Gemma turned into Portobello Road at Elgin Crescent, stopping a moment to look up the hill. The street, baking in the late-afternoon heat, seemed alien in its Sunday-afternoon emptiness. The arcades were shuttered, the stalls down, and the pubs seemed to be doing only desultory business. Even her friend Otto’s venerable cafe in Elgin Crescent was closed, it being his rule that Sunday afternoons were reserved for time with his daughters.
There was something about the deserted landscape that appealed to Gemma; for a moment she felt as if she owned the street, in all its cheerful and slightly Mediterranean tattiness.
She turned and walked north, down the hill, and turned into Westbourne Park Road. Betty Howard and her son, Wesley, lived in the same flat Betty’s parents had first occupied in 1959, fresh off the boat from Trinidad. Betty and her husband, Colin, had bought it from the slum landlords who had once owned it, and had brought up their six children in it. But Colin had passed away a few years ago from an early heart attack, and Wesley’s five older sisters were grown and gone.
Wesley liked to tease his mother, saying he only stayed because he couldn’t afford the rent on his own place. But while that was as true for Wes as it was for any young person in London, Gemma knew that he worried about his mum and didn’t like the idea of leaving her on her own.
Reaching Betty’s building, she pressed the buzzer for the top-floor flat, and when the door released, climbed the stairs. Betty opened the door just as Gemma reached it, holding her finger to her lips.
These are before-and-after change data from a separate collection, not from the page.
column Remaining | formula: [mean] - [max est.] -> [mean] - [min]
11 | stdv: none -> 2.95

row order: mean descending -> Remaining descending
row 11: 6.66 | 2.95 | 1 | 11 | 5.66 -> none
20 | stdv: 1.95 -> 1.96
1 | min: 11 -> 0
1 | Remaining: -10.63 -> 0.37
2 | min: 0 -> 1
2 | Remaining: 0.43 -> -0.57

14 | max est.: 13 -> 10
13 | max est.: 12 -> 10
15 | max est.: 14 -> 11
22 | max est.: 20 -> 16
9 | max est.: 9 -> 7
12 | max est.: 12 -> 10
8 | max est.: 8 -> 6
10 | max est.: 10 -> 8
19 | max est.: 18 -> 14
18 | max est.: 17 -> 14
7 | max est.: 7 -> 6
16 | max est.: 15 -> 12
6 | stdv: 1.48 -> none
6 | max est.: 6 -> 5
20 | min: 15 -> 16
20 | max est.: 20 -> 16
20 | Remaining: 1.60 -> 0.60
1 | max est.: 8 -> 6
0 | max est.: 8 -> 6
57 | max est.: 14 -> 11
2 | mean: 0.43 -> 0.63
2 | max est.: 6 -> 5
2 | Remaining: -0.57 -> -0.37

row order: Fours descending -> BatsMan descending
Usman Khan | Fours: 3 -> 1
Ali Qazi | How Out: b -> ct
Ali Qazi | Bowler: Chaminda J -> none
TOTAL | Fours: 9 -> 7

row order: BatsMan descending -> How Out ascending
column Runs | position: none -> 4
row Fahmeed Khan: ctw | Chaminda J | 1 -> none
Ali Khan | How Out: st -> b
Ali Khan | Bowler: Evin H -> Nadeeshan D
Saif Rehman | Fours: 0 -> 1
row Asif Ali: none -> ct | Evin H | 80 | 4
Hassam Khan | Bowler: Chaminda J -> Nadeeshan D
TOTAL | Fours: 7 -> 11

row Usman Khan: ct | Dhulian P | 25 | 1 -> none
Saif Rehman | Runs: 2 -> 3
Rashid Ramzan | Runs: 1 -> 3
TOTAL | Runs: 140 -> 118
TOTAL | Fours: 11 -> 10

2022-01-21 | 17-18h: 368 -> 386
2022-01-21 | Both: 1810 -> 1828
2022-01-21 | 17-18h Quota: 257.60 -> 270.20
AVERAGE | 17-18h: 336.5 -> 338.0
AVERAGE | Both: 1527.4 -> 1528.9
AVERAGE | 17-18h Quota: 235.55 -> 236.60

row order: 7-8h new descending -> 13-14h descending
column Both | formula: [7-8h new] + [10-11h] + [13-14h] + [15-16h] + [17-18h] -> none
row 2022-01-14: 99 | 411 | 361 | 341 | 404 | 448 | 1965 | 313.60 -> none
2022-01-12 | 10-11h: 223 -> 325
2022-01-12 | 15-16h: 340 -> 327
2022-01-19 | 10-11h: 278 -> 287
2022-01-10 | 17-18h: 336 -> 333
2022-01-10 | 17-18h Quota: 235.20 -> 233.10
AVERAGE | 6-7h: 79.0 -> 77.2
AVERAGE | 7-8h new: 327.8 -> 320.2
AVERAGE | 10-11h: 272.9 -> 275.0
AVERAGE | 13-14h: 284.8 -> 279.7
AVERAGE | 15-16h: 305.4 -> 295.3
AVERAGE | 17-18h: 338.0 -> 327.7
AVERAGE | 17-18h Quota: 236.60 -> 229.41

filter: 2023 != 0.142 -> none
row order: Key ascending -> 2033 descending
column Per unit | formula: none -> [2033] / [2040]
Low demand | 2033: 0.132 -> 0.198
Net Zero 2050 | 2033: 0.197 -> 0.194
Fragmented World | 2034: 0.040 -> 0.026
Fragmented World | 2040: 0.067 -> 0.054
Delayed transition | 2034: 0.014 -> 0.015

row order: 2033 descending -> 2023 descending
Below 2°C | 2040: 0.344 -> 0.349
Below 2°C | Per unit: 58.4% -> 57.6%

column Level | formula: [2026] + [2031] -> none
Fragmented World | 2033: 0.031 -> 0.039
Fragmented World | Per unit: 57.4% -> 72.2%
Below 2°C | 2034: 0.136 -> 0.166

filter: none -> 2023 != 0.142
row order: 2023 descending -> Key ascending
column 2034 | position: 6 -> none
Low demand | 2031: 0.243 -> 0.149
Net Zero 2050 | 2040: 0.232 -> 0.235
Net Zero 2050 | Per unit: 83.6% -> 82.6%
“She’s asleep, poor love,” Betty said quietly, giving Gemma a quick hug. She wore her usual bright headscarf, today in turquoise, with just a little graying hair showing against her dark skin. “It was the oddest thing,” she went on as she led Gemma into the sitting room. “When Mrs. Silverman left, the little thing, she cried and cried. Not even Wesley could comfort her. Maybe she’s not used to our dark faces.
“Then she spied those fabrics in the corner. She went right to them, burrowed in like a mole, and was out like a light. I took her little trainers off without waking her. Will you look at that?”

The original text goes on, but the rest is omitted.